Hayes also taught his students how to ask the right questions. He would pretend to be a source and have the students act as reporters and ask him questions — then point out the important questions that they missed.
Looker said Hayes’ legacy is his approach to journalism ethics.
“He taught people about how important it is to be accurate, to be fair, to work hard and get your story done,” Looker said. “And I think that’s just as relevant today as it was back when he was teaching.”
Sbranti-Estrada, Looker, Trompeter and Dayle said Hayes kept in contact with his students and had a broad network of people that he mentored, talked to and spent time with for decades.
Family and fans
Since he elected to not get treatment, Hayes has been receiving hospice care at home for almost three months. He has a caretaker who comes in at night, but his five children care for him in rotating shifts every day.

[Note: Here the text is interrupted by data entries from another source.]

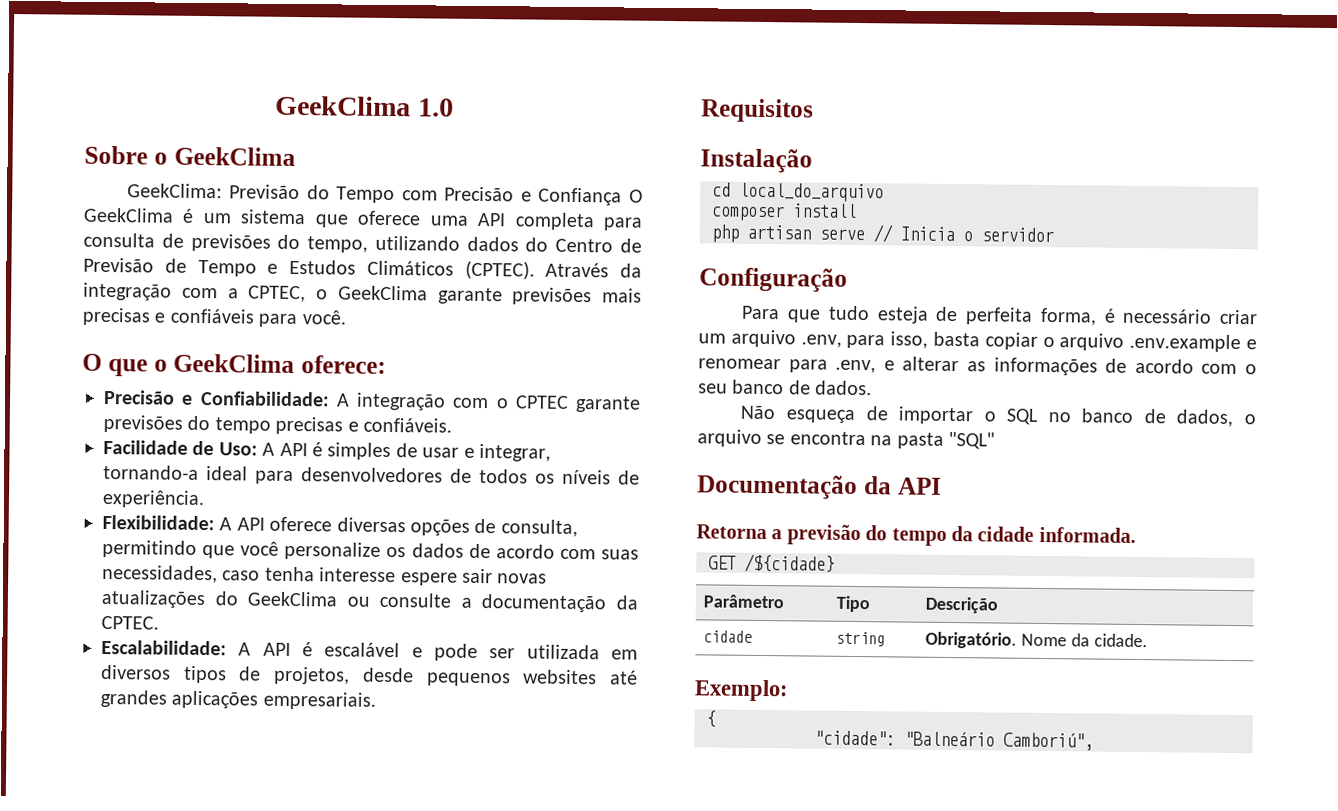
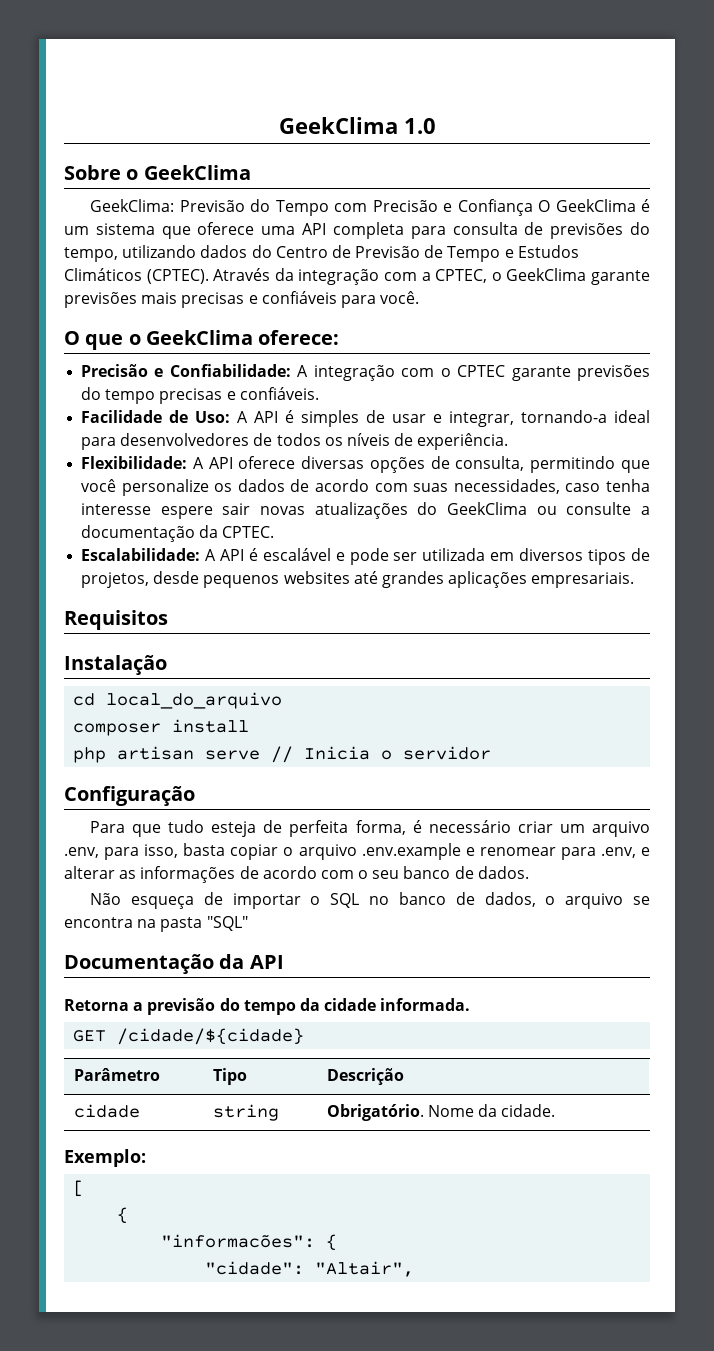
- GET /${cidade}
+ GET /cidade/${cidade}
+ [
  {
+ "informacões": {
- "cidade": "Balneário Camboriú",
+ "cidade": "Altair",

“The two youngest siblings who live here have mainly done the heavy lifting,” Dayle said of Jason and Kelly Hayes. Dayle lives in Montana and travels to Los Osos regularly to care for her father. Hayes’ other sons, Joshua and Patrick, also come when they can.
“We are all tremendously dedicated to him, just like the fans,” Dayle said.
Dayle said the outpouring of support, affection and gratitude has been wonderful and heartwarming for the family. She reads her father the stories his former students post on Facebook.
“He, at this point, is no longer able to read, which is very sad for someone whose life depended on words and reading,” Dayle said.
If every college had a Jim Hayes…
Trompeter said Cal Poly needs to value professors like Hayes, who can teach as well as give students insight into the world outside college.
“It’s a Learn By Doing school, and I was better equipped to get into journalism because I had a professor like Jim Hayes who taught me real-world skills and expectations,” Trompeter said.
Hayes worked at the San Francisco Chronicle, The Fresno Bee and the Evening Star in Washington, D.C. before he taught at Cal Poly, so he came with authority and knowledge.
“I just think if every college had a Jim Hayes, the world would be full of a lot of higher-quality journalists than it is today,” Trompeter said.
Looker said Hayes embodies all the good things about journalism.
“He helped create the great journalism program, and it is just as strong now as it has ever been,” Looker said.
Sbranti-Estrada said Cal Poly faculty need to commit to students and put them first, like Hayes did. Teachers, she said, should make it their life’s work to inspire their students to achieve.
“When I think ‘Cal Poly,’” Sbranti-Estrada said, “I think of Jim Hayes.”